Dir. Lee Isaac Chung, US, 2020, Dur 120 mins, in Korean with subtitles and some English

Cast:  Steven Yeun, Yeri Han,  Yuh-jung Youn

Review by Carol Allen

Based on writer-director Lee Isaac Chung’s childhood growing up on a farm in Arkansas, Minari is the story of a similar Korean immigrant family’s experience in the 1980s. 

After ten years of poverty working as a chicken sexer in California, Jacob (Steven Yeun) moves his family to a small and run down Arkansas farm where he aims to create his own version of the American dream by growing Korean vegetables for the increasing number of Korean immigrants to the country who are eager for a taste of home.

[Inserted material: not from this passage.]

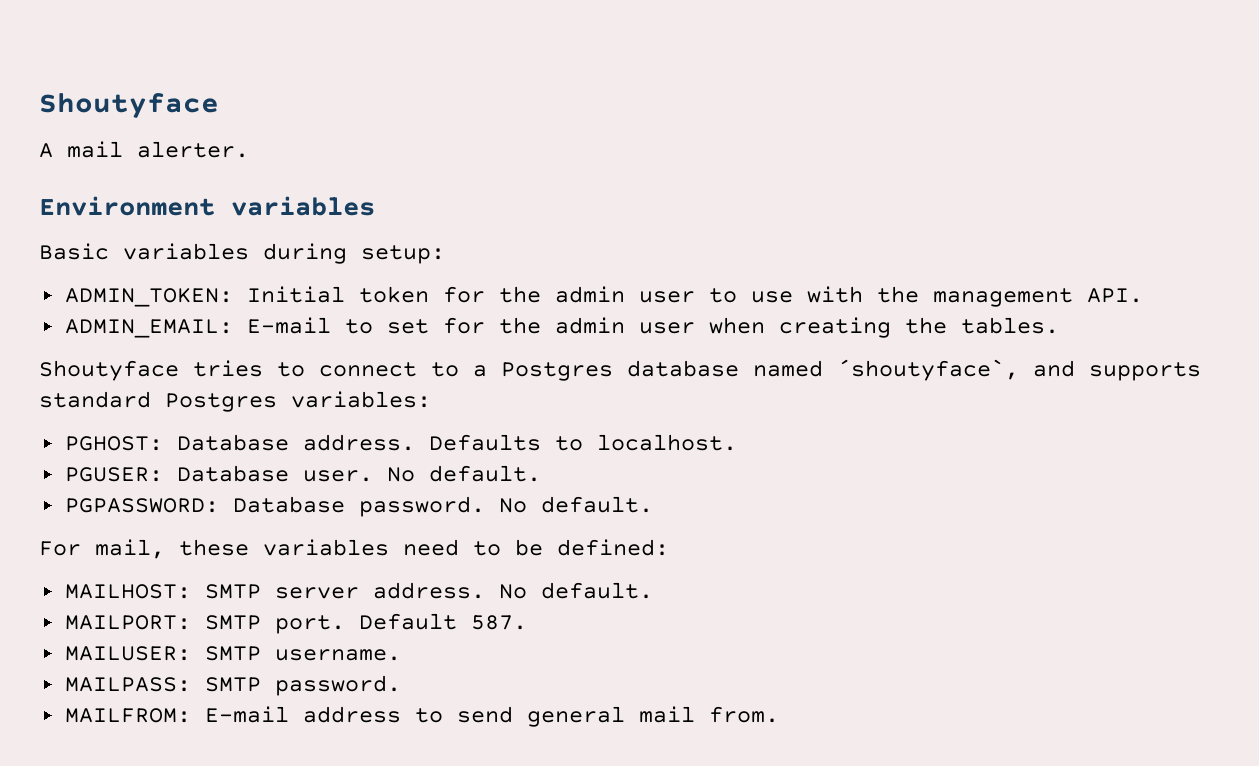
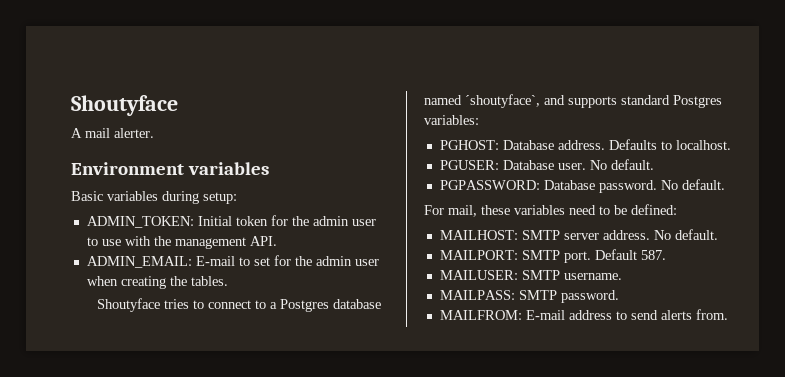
[526,706,695,727] general mail -> [660,310,692,320] alerts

As a business plan it’s not ideal.   For a start the farm has a serious water shortage.   And Jacob’s wife Monica (Yeri Han) is not impressed by the trailer home which is their farmhouse.  Monica is also worried about the health care of their small son David (Alan S. Kim) who has a heart murmur and a habit of wetting the bed.  It is largely through David’s eyes, as Chung’s alter ego, that the tale is told.  The fourth member of the family is David’s older sister (Noel Cho).

Family tensions increase when Monica’s mother (Youn Yuh-jung) moves in with them.   She is a delightfully outspoken woman, who initially conflicts with young David.  Grandma has brought some minari seeds with her from Korea to add to the farm’s potential crops, being the traditional Korean herb which gives the film its title. 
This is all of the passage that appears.